Figure 1 Sales Tax Liability report with a $5000 adjustment using normal methods.

So, since the normal methods won't produce the result we're after, we have to set up the following:

-  A “clearing account” called Adjustment Clearing and a customer called Accounting Adjustments.
Creating a special account and customer helps you create reports later that focus in on these types of adjustments.

-  An Other Charge item that points to the Adjustment Clearing account.
This allows us to use the clearing account on sales forms.

-  A sales tax item called No Tax.
This allows us to put sales tax items in the body of the sales forms, and it ensures that sales tax will not be “doubled” on our forms.

-  A Sales Tax Code called ADJ.
This code will help us isolate these types of adjustments on reports.

To create the adjustment, follow these steps:

Step 1.   Create a Credit Memo and enter the “No Tax” Item in the Tax field at the bottom of the Credit Memo (see Figure 2).
We're actually creating a “zero-dollar” Credit Memo with the sales tax items in the body of the form and with the No Tax in the tax field.

Note
In this example the amount of sales tax is being reduced, so we use a Credit Memo. If you need to increase (credit) Sales Tax Payable by item, perform these same steps but use a Sales Receipt instead of a Credit Memo.

Step 2.  In the body of the Credit Memo, enter the Sales Tax Item (or Items) that needs to be credited. In the Amount column, enter the total amount of the debit that applies to that item (see Figure 2).

Step 3.  Using the “Sales Tax Clearing” Item, enter an offset amount to bring the Credit Memo balance to zero (see Figure 2).

Figure 2 Credit Memo to Adjust Sales Tax by Item. This reduces sales tax by item.

Step 4. Click Save & Close to record the adjustment.
The Pay Sales Tax screen (and Sales Tax Liability Report) now shows the correct amounts for both Santa Clara and Contra Costa (see Figure 3 and 4).

Figure 3 The Sales Tax Liability Report now shows the adjusted balance for each sales tax item.

Figure 4 Each Sales Tax Item shows the correct amount on the Pay Sales Tax screen.

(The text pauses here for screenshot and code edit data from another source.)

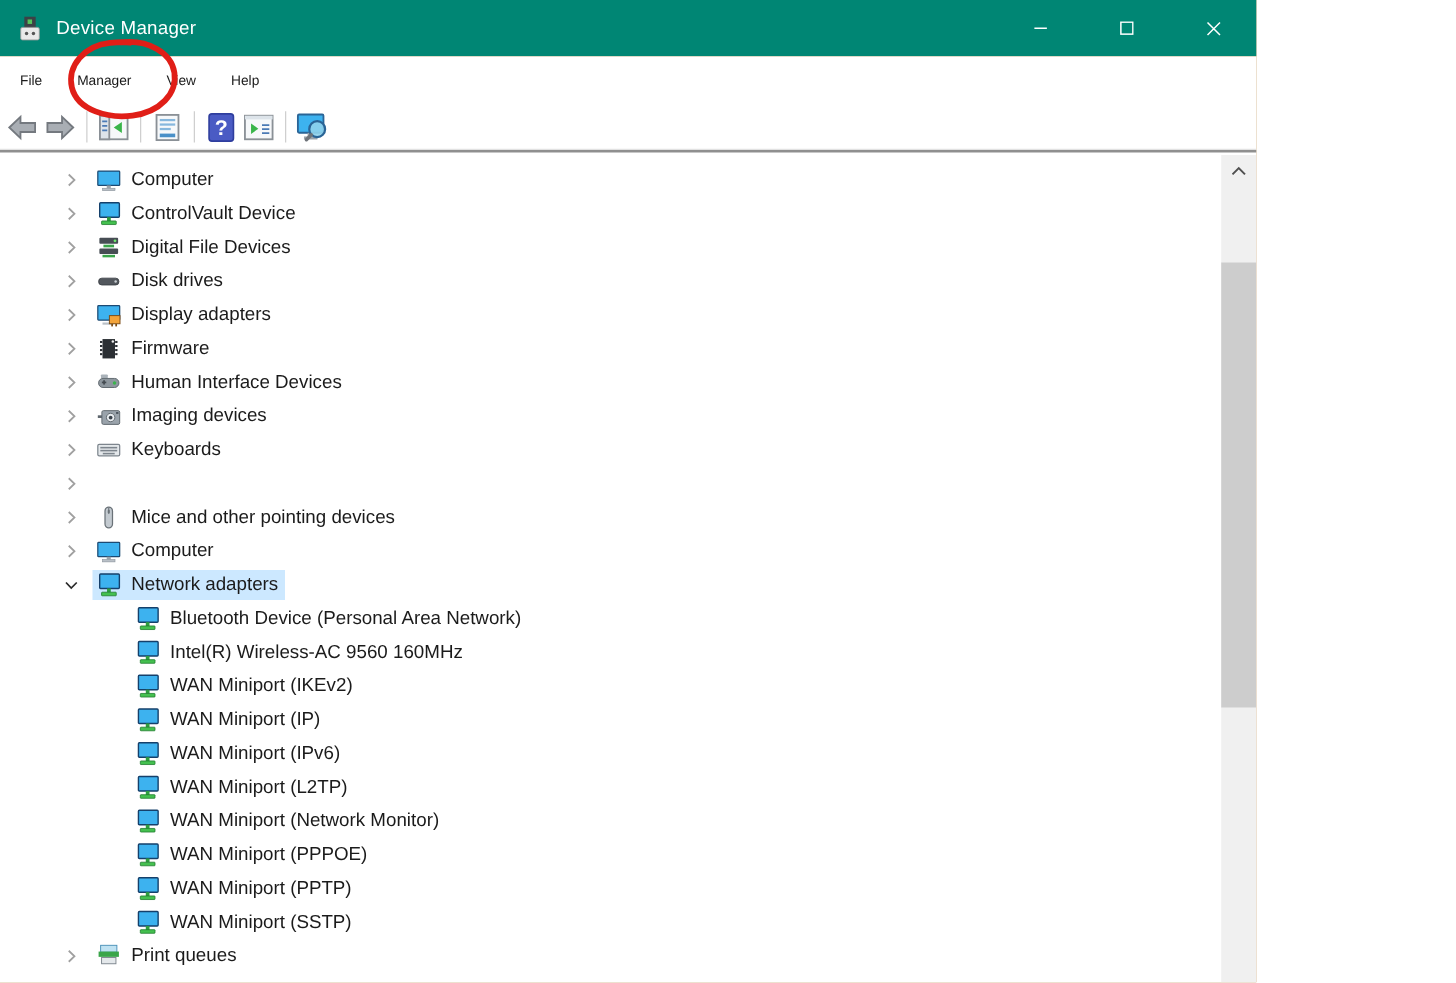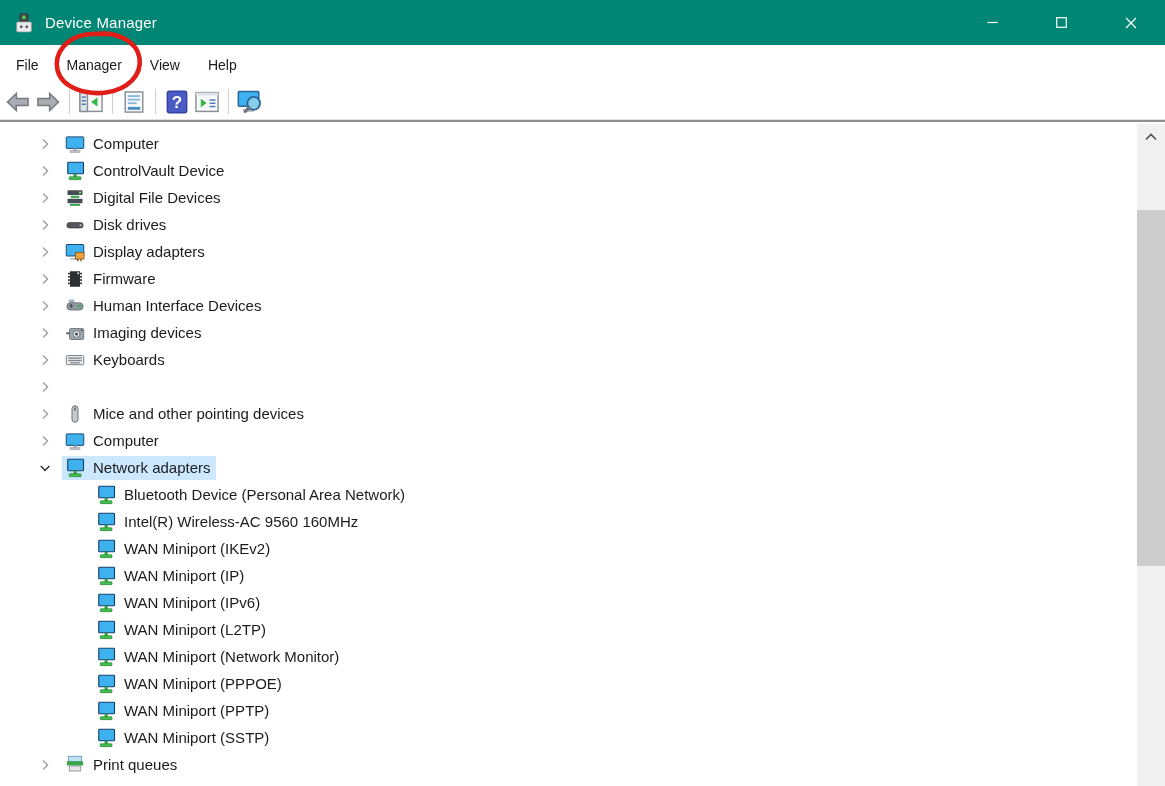--- a/index.html
+++ b/index.html
@@ -5,7 +5,7 @@
   * { margin:0; padding:0; box-sizing:border-box; }
   html,body { width:1165px; height:786px; overflow:hidden; background:#fff;
     font-family:"Liberation Sans", sans-serif; }
-  .window { position:relative; width:1165px; height:786px; background:#a16207; }
+  .window { position:relative; width:1005px; height:786px; background:#a16207; }
 
   
   .titlebar { position:absolute; top:0; left:0; width:100%; height:45px;

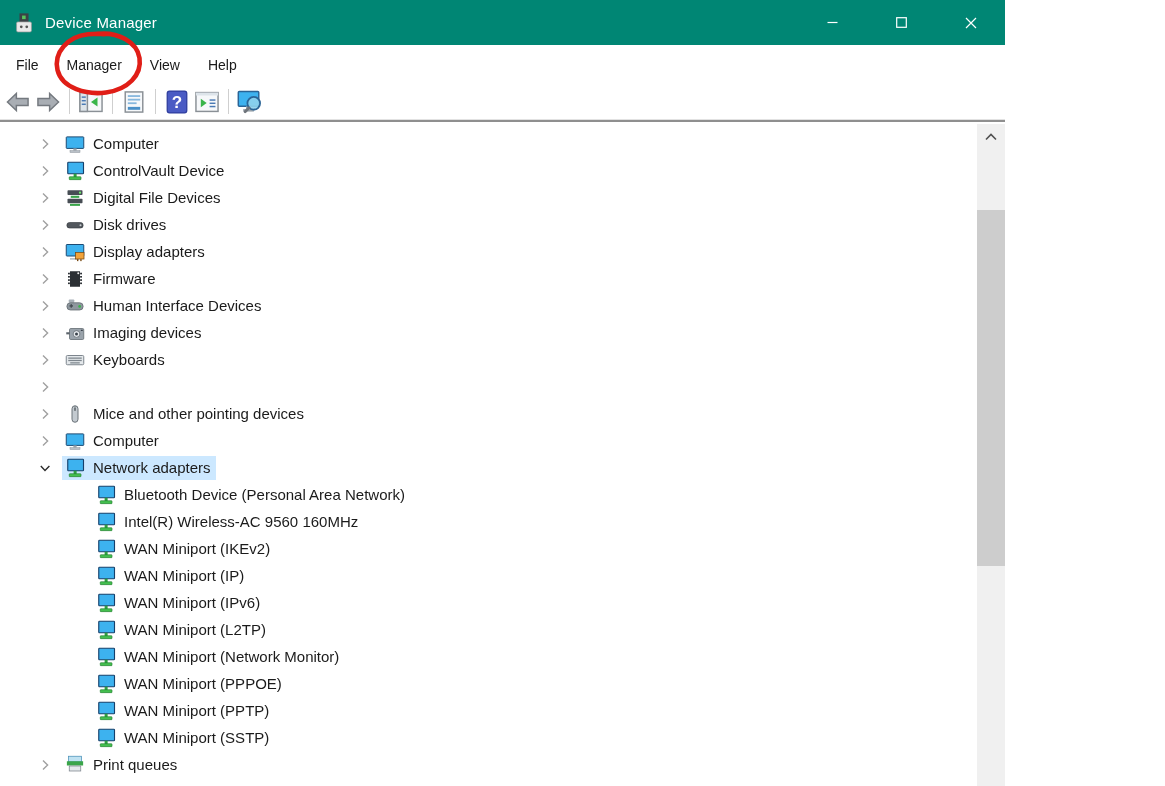--- a/index.html
+++ b/index.html
@@ -19,7 +19,7 @@
   
   .menubar { position:absolute; top:45px; left:0; width:100%; height:39px; background:#fff;
     display:flex; align-items:center; padding-left:2px; }
-  .menu-item { font-size:14px; color:#1a1a1a; padding:6px 14px; cursor:default;text-align:center; }
+  .menu-item { font-size:11px; color:#1a1a1a; padding:6px 14px; cursor:default;text-align:center; }
 
   
   .toolbar { position:absolute; top:84px; left:0; width:100%; height:36px; background:#fff;

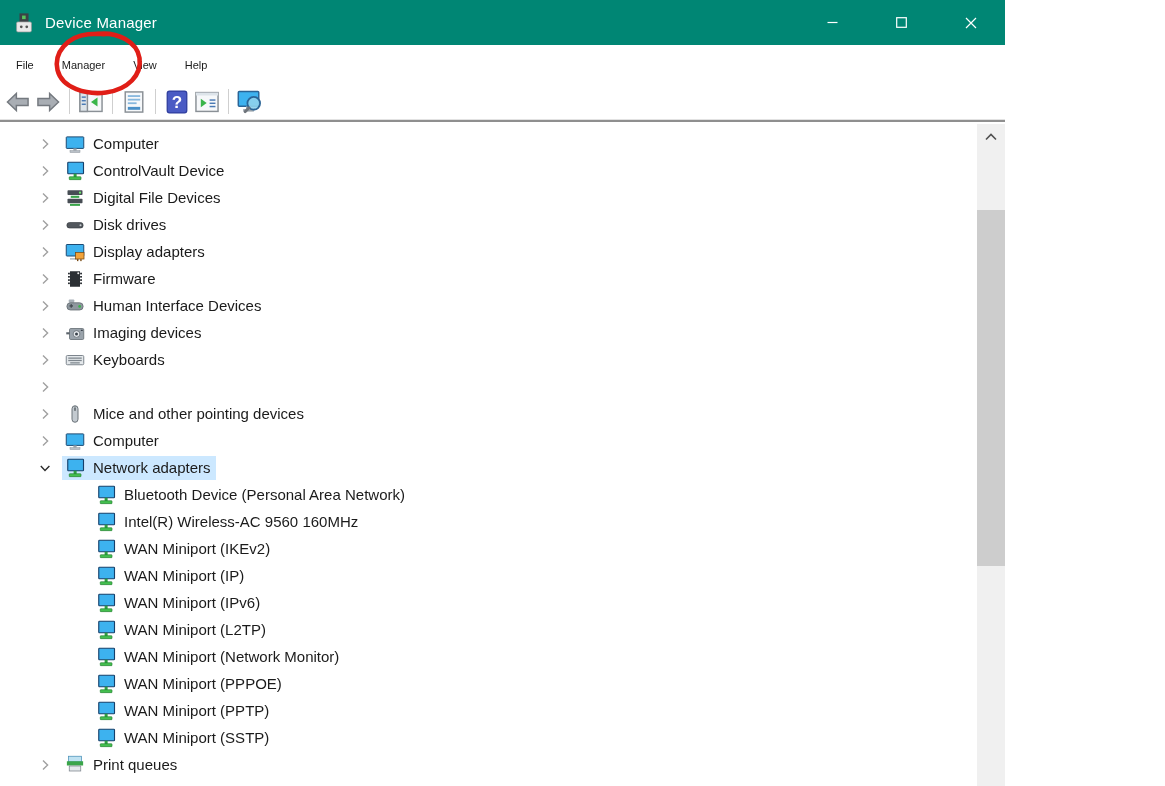--- a/index.html
+++ b/index.html
@@ -31,7 +31,7 @@
   
   .content { position:absolute; top:120px; left:0; width:100%; height:666px;
     border-top:2px solid #8f8f8f; background:#fff; overflow:hidden; }
-  .tree { position:absolute; top:2px; left:0; right:28px; bottom:0; padding-top:6px; overflow:hidden; }
+  .tree { position:absolute; top:2px; left:0; right:28px; bottom:0; padding-top:6px; overflow:hidden;padding-left:12px; }
   .tree-row { height:27px; display:flex; align-items:center; }
   .expander { width:16px; height:16px; margin-left:37px; flex:none; display:flex;
     align-items:center; justify-content:center; }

Step 5.  Create a journal entry to clear the balance in the Adjustment Clearing account, using the appropriate account(s) as an offset. In this example, the client had paid all of the sales tax by check and they coded it to “Sales Taxes Paid” expense (a common mistake), so this adjustment credits that account.

Figure 5 A journal entry that clears Adjustment Clearing to Sales Taxes Paid.

While this trick is not always necessary, it is often very important that all of the reports in QuickBooks produce accurate information. In order to preserve the reports, you need to adjust Items as well as accounts.

Since journal entries, sales tax register entries and sales tax adjustments don't allow you to affect sales tax items, this solution uses a Credit Memo (or Sales Receipt) to produce a "true" Sales Tax Liability adjustment.